You are viewing a plain text version of this content. The canonical link for it is here.
Posted to issues@spark.apache.org by "Micah Kornfield (Jira)" <ji...@apache.org> on 2023/03/13 18:34:00 UTC
[jira] [Created] (SPARK-42774) Expose VectorTypes API for DataSourceV2 Batch Scans
Micah Kornfield created SPARK-42774:
---------------------------------------
Summary: Expose VectorTypes API for DataSourceV2 Batch Scans
Key: SPARK-42774
URL: https://issues.apache.org/jira/browse/SPARK-42774
Project: Spark
Issue Type: Improvement
Components: SQL
Affects Versions: 3.3.2
Reporter: Micah Kornfield
SparkPlan's vectorType's attribute can be used to [specialize codegen|https://github.com/apache/spark/blob/5556cfc59aa97a3ad4ea0baacebe19859ec0bcb7/sql/core/src/main/scala/org/apache/spark/sql/execution/Columnar.scala#L151] however [BatchScanExecBase|https://github.com/apache/spark/blob/6b6bb6fa20f40aeedea2fb87008e9cce76c54e28/sql/core/src/main/scala/org/apache/spark/sql/execution/datasources/v2/DataSourceV2ScanExecBase.scala] does not override this so we DSv2 sources do not get any benefit of concrete class dispatch.

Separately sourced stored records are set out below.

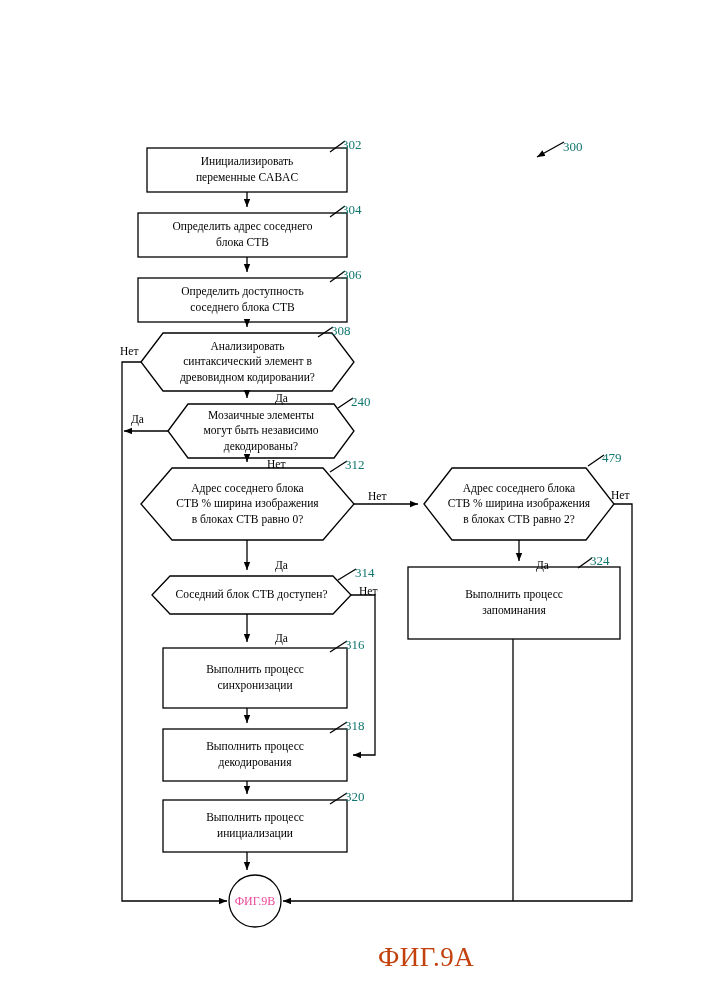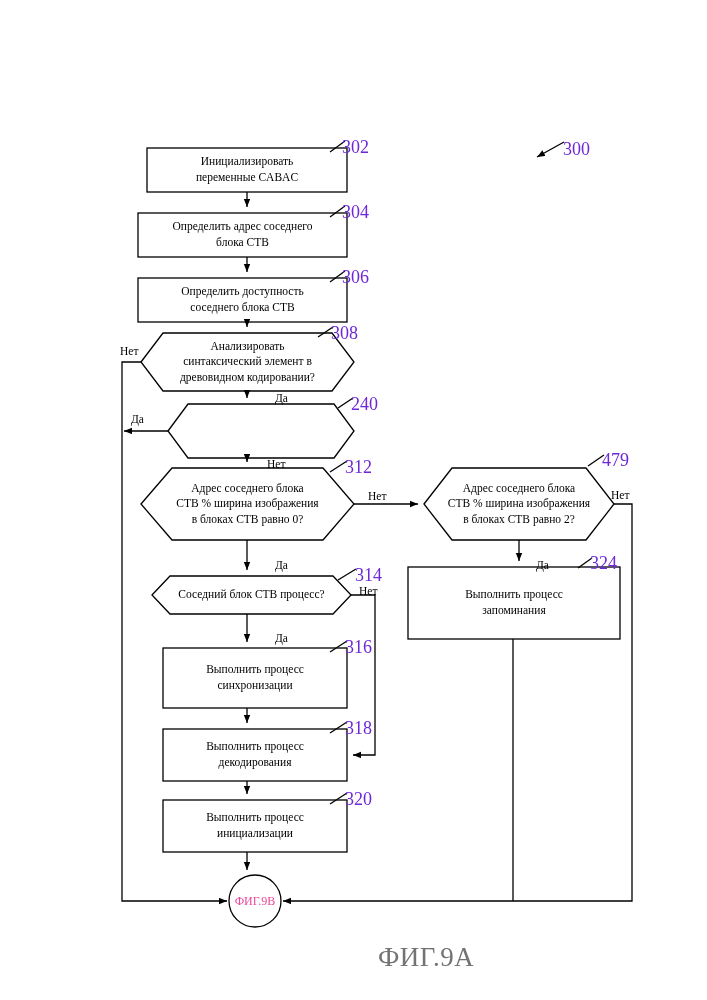--- a/index.html
+++ b/index.html
@@ -38,8 +38,8 @@
   .ref-label {
     position: absolute;
     font-family: "Liberation Serif", serif;
-    font-size: 18px;
-    color: #6d28d9;
+    font-size: 13px;
+    color: #0f766e;
   }
   .edge-label {
     position: absolute;

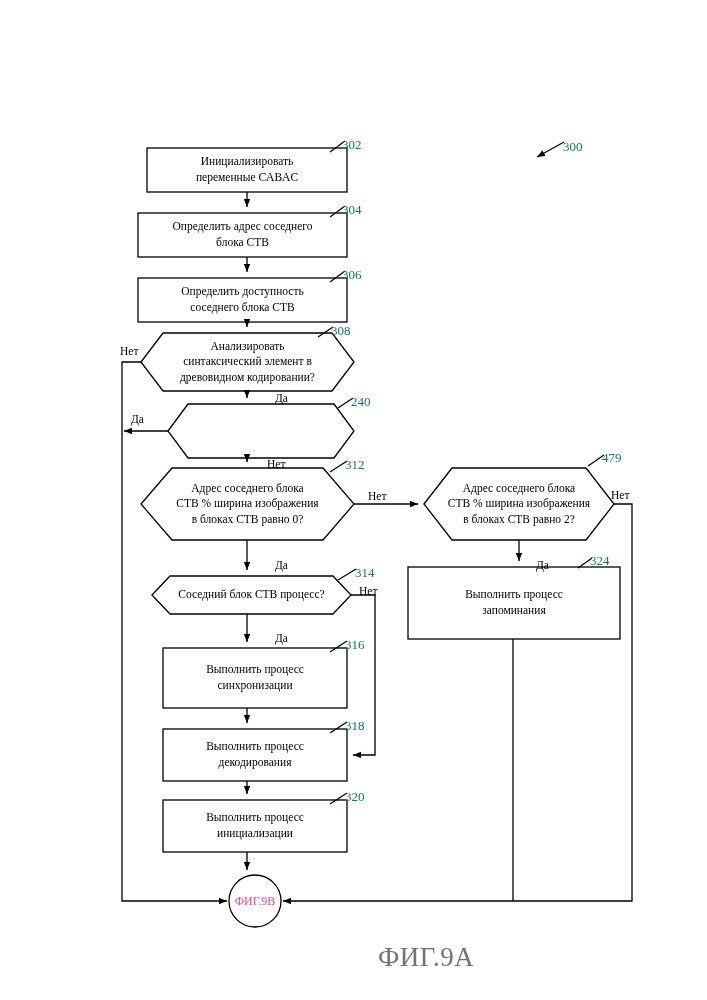--- a/index.html
+++ b/index.html
@@ -155,6 +155,9 @@
   <div class="node-text" style="left:141px;top:333px;width:213px;height:58px;">Анализировать
 синтаксический элемент в
 древовидном кодировании?</div>
+  <div class="node-text" style="left:168px;top:404px;width:186px;height:54px;">Мозаичные элементы
+могут быть независимо
+декодированы?</div>
   <div class="node-text" style="left:141px;top:468px;width:213px;height:72px;">Адрес соседнего блока
 CTB % ширина изображения
 в блоках CTB равно 0?</div>

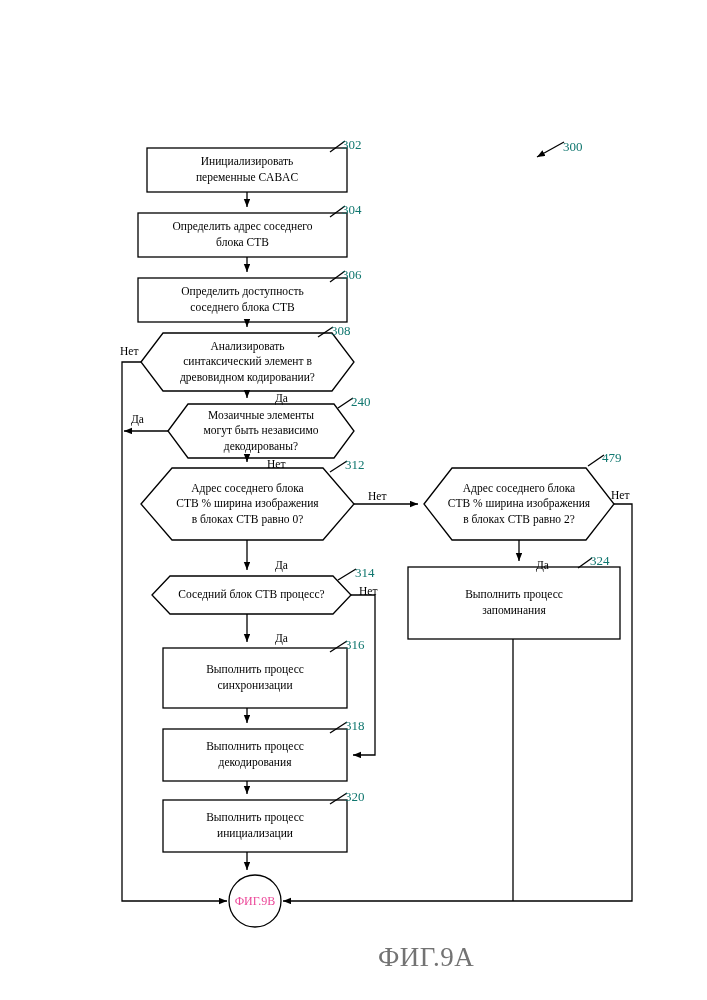--- a/index.html
+++ b/index.html
@@ -164,7 +164,7 @@
   <div class="node-text" style="left:424px;top:468px;width:190px;height:72px;">Адрес соседнего блока
 CTB % ширина изображения
 в блоках CTB равно 2?</div>
-  <div class="node-text" style="left:152px;top:576px;width:199px;height:38px;">Соседний блок CTB процесс?</div>
+  <div class="node-text" style="left:152px;top:576px;width:199px;height:38px;">Соседний блок CTB доступен?</div>
   <div class="node-text" style="left:408px;top:567px;width:212px;height:72px;">Выполнить процесс
 запоминания</div>
   <div class="node-text" style="left:163px;top:648px;width:184px;height:60px;">Выполнить процесс

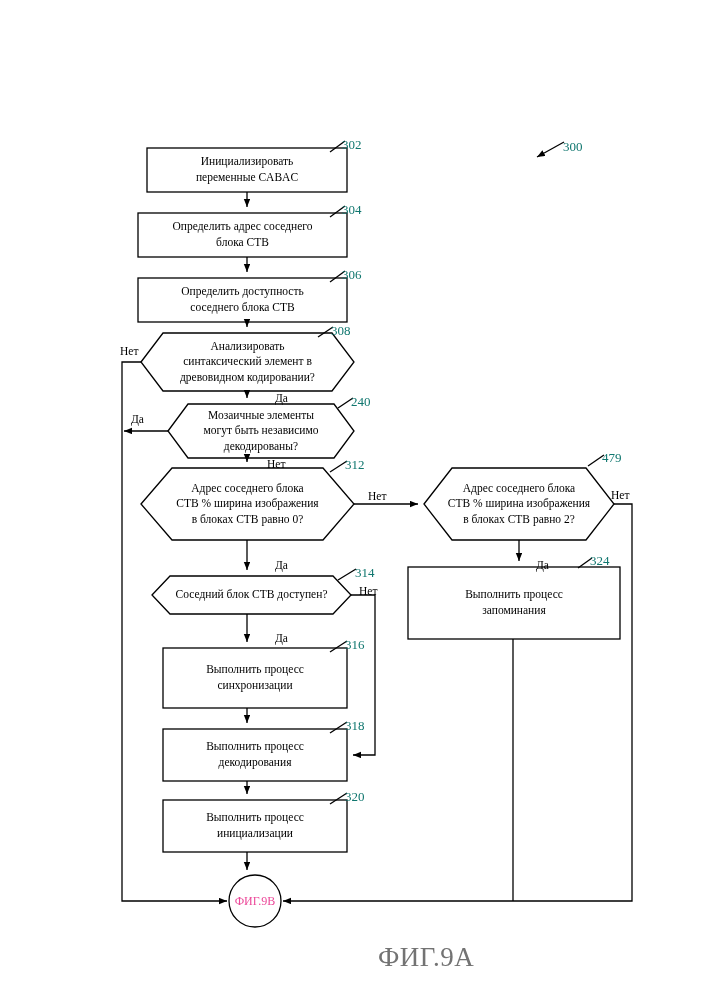--- a/index.html
+++ b/index.html
@@ -52,7 +52,7 @@
     font-family: "Liberation Serif", serif;
     font-size: 27px;
     letter-spacing: 0.5px;
-    color: #737373;
+    color: #c2410c;
   }
   .circle-text {
     position: absolute;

This proposes adding an override to BatchScanExecBase which delegates to a new default method on [PartitionReaderFactory|https://github.com/apache/spark/blob/f1d42bb68d6d69d9a32f91a390270f9ec33c3207/sql/catalyst/src/main/java/org/apache/spark/sql/connector/read/PartitionReaderFactory.java] to expose vectoryTypes:
{{
default Optional<Iterable<String>> getVectorTypes()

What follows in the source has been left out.